Supplied records:

----

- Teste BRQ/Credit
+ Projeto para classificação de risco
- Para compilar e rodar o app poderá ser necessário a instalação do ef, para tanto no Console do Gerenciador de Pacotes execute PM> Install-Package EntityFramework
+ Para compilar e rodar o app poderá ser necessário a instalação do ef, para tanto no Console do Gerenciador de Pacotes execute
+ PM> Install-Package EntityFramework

----

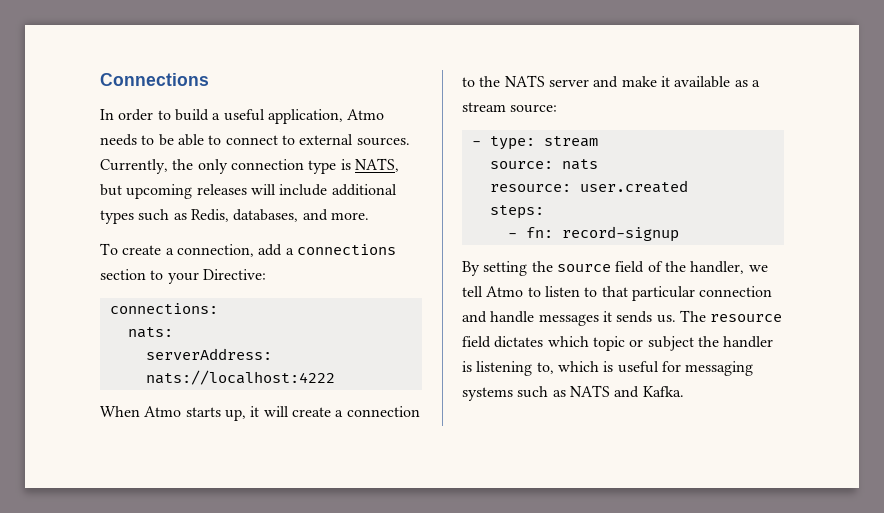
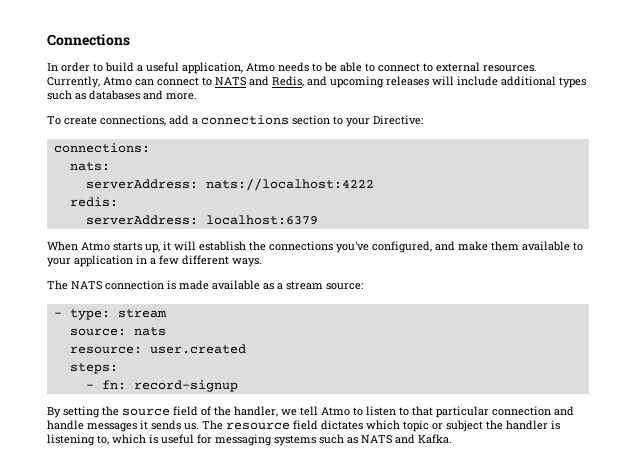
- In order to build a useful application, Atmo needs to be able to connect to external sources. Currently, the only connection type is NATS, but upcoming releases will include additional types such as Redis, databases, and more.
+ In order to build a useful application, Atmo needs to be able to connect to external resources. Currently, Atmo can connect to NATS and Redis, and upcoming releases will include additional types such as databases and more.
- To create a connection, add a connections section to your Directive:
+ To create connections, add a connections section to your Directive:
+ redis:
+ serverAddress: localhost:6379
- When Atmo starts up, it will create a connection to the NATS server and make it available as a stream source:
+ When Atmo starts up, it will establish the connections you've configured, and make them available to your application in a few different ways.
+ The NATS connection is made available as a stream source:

----

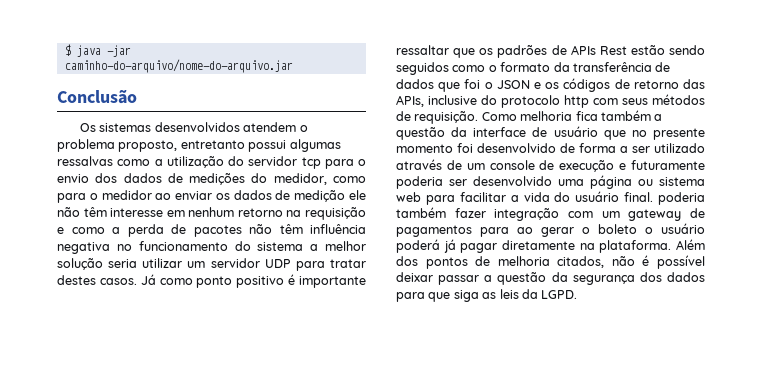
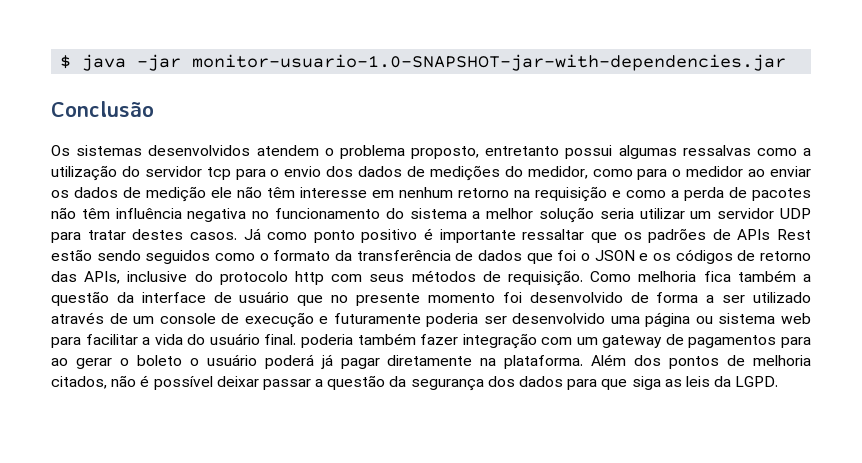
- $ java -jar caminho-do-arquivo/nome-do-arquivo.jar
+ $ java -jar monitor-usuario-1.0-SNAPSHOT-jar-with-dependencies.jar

----

About this exercise: In the listing above, locate the line containing "- $ java -jar" and the line containing "java -jar monitor-usuario-1.0-SNAPSHOT-jar-with-dependencies.jar". Transcribe those two lines and everything between them, exactly as written.

Problem solution:
- $ java -jar caminho-do-arquivo/nome-do-arquivo.jar
+ $ java -jar monitor-usuario-1.0-SNAPSHOT-jar-with-dependencies.jar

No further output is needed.